:: ABOUT THIS EXERCISE ::
From the line containing "(249, 398) none -> [1021,360,1045,373] the" through the last line of the data, both ends included, write out every line exactly; omit the pictures.

Records from a data collection
··········

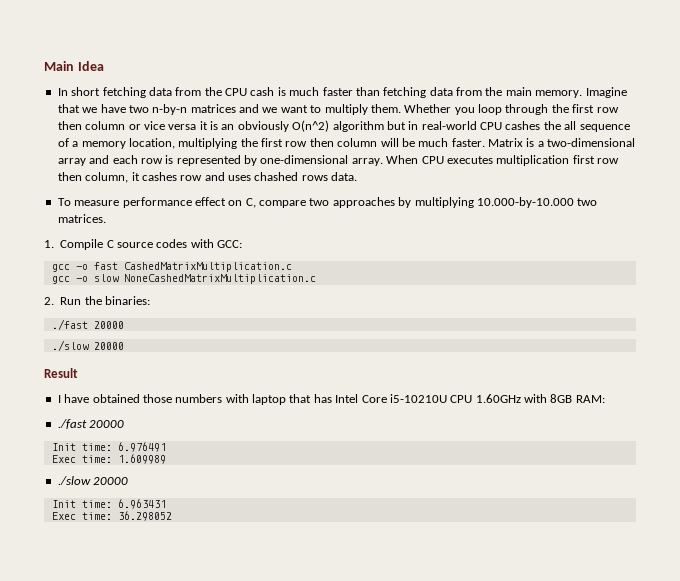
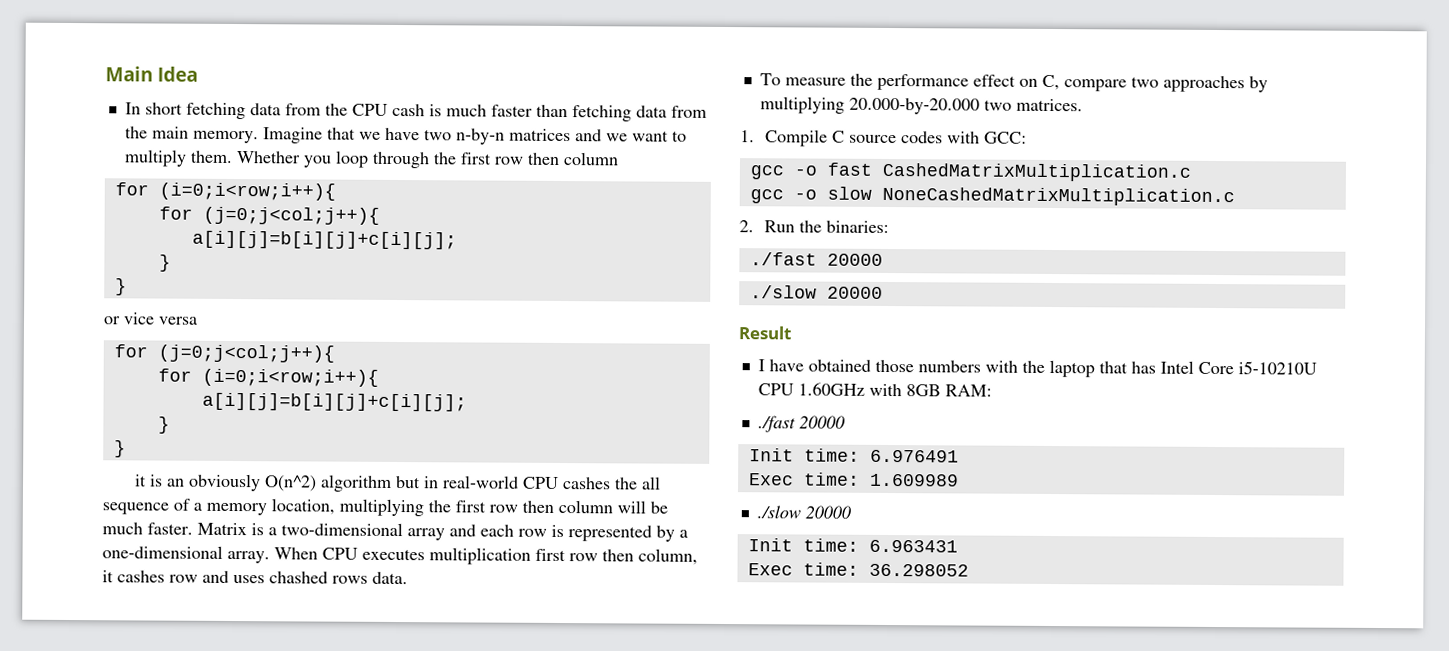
[128,121,197,130] or vice versa -> [114,182,336,201] [158,206,380,225] [191,230,457,250] [158,254,171,272] [114,278,127,296] [103,312,198,325] [113,344,335,363] [157,368,379,387] [201,392,467,412] [157,416,170,434] [113,440,126,458] // for (i=0;i<row;i++){ // for (j=0;j<col;j++){ // a[i][j]=b[i][j]+c[i][j]; // } // } // or vice versa // for (j=0;j<col;j++){ // for (i=0;i<row;i++){ // a[i][j]=b[i][j]+c[i][j]; // } // } //
(257, 160) none -> [679,529,688,538] a
(120, 203) none -> [849,73,873,86] the
[476,197,574,208] 10.000-by-10.000 -> [848,97,980,115] 20.000-by-20.000
(249, 398) none -> [1021,360,1045,373] the

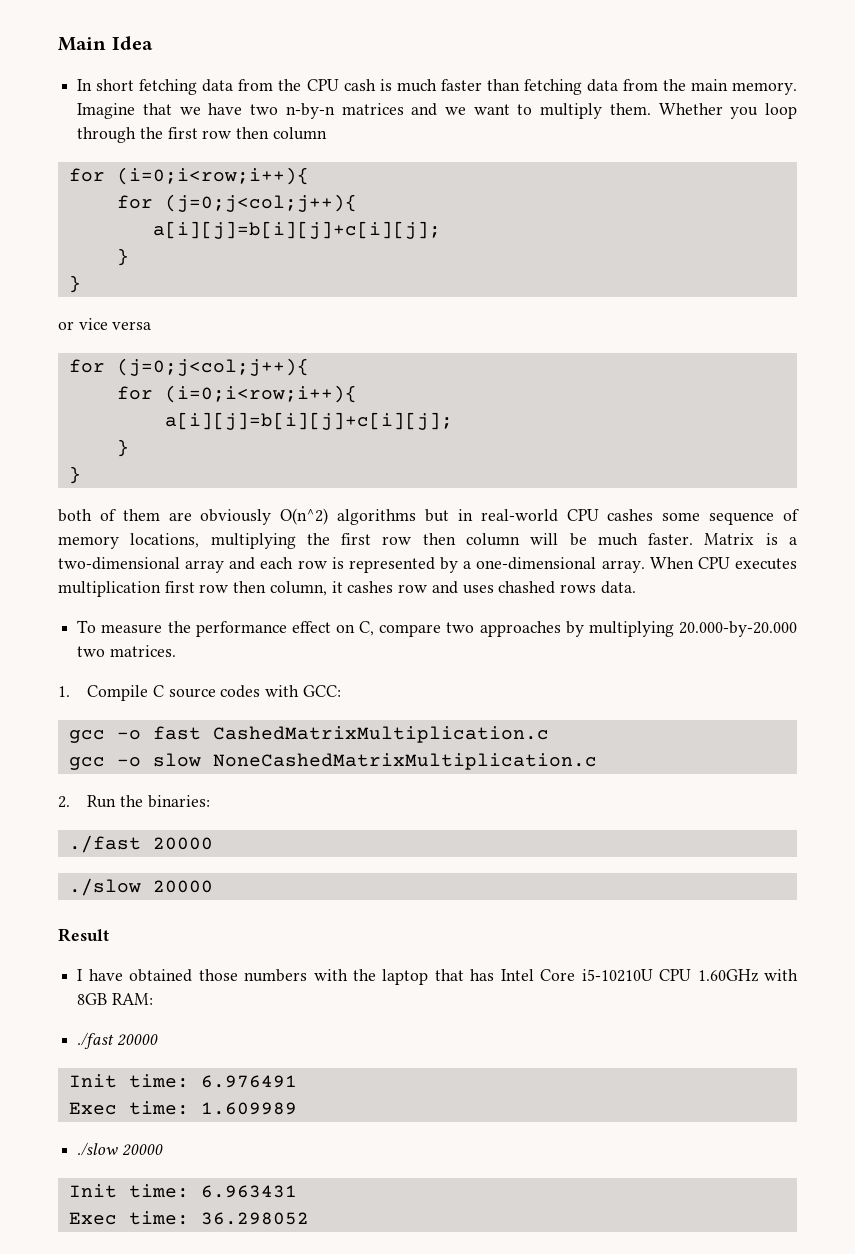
[134,474,185,487] it is an -> [58,509,192,522] both of them are
[319,474,392,492] algorithm -> [337,509,417,525] algorithms
[613,476,661,490] [102,498,335,516] the all sequence of a memory location, -> [662,509,799,525] [58,533,200,549] some sequence of memory locations,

··········

:: SOLVED EXERCISE ::
(249, 398) none -> [1021,360,1045,373] the

[134,474,185,487] it is an -> [58,509,192,522] both of them are
[319,474,392,492] algorithm -> [337,509,417,525] algorithms
[613,476,661,490] [102,498,335,516] the all sequence of a memory location, -> [662,509,799,525] [58,533,200,549] some sequence of memory locations,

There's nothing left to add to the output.